• [EXERCISE DETAILS]: Your reply must contain the full listing below, reproduced exactly, but no pictures.

SUPPLIED MATERIAL: Begin

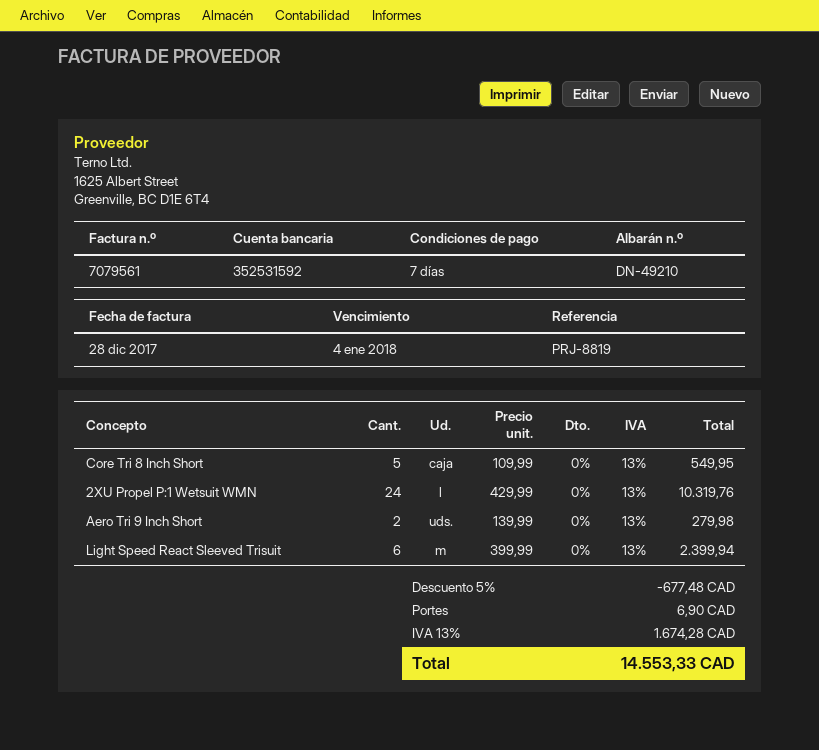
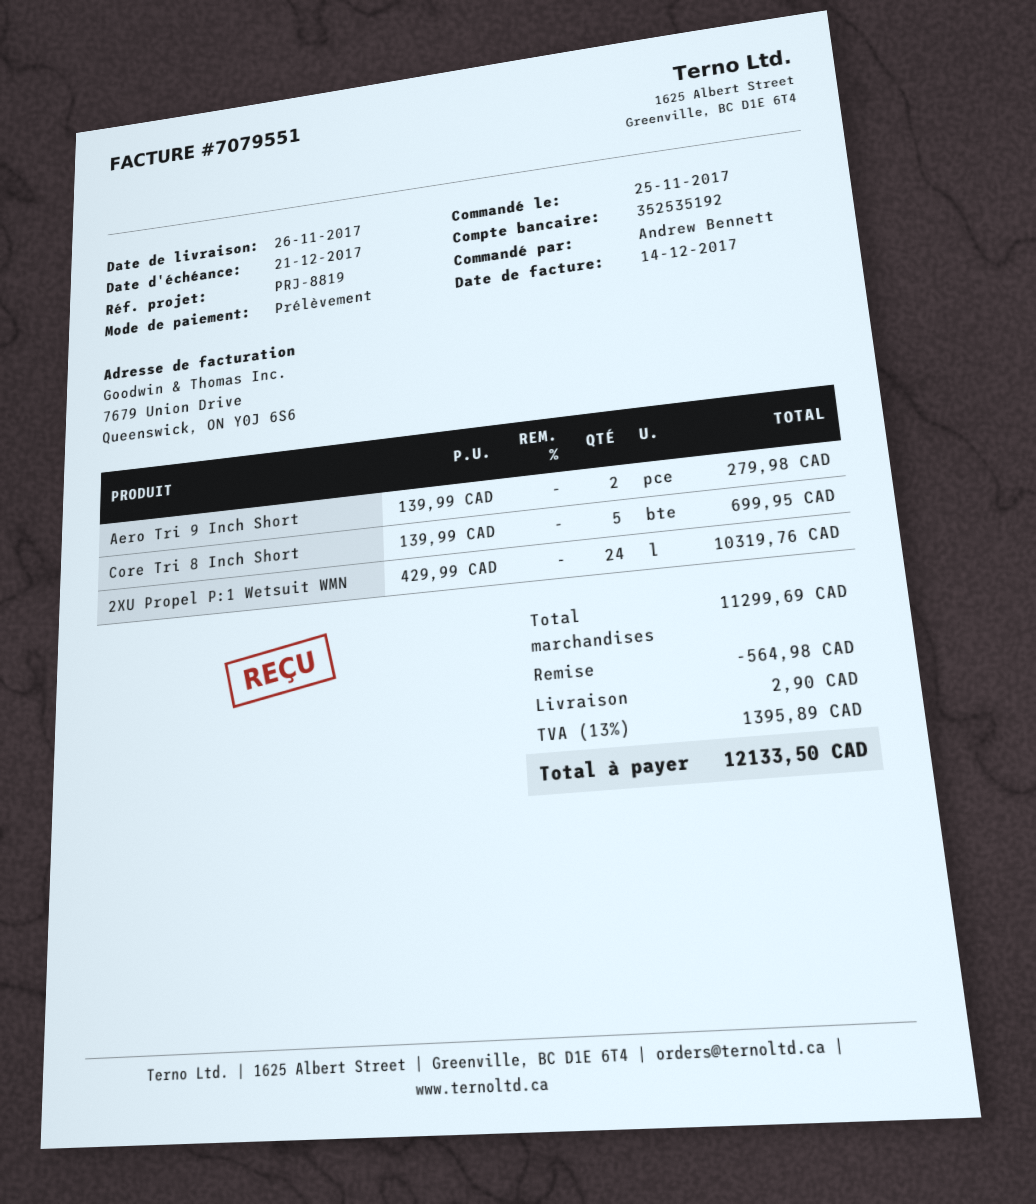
invoice number: 7079561 -> 7079551
invoice date: 2017-12-28 -> 2017-12-14
due date: 2018-01-04 -> 2017-12-21
bank account: 352531592 -> 352535192
Core Tri 8 Inch Short: 5 x 109.99 = 549.95 -> 5 x 139.99 = 699.95
Light Speed React Sleeved Trisuit: 6 x 399.99 = 2399.94 -> none
discount: 677.48 -> 564.98
shipping: 6.90 -> 2.90
tax: 13% = 1674.28 -> 13% = 1395.89
total: 14553.33 -> 12133.50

SUPPLIED MATERIAL: End

• [EXERCISE SOLUTION]:
invoice number: 7079561 -> 7079551
invoice date: 2017-12-28 -> 2017-12-14
due date: 2018-01-04 -> 2017-12-21
bank account: 352531592 -> 352535192
Core Tri 8 Inch Short: 5 x 109.99 = 549.95 -> 5 x 139.99 = 699.95
Light Speed React Sleeved Trisuit: 6 x 399.99 = 2399.94 -> none
discount: 677.48 -> 564.98
shipping: 6.90 -> 2.90
tax: 13% = 1674.28 -> 13% = 1395.89
total: 14553.33 -> 12133.50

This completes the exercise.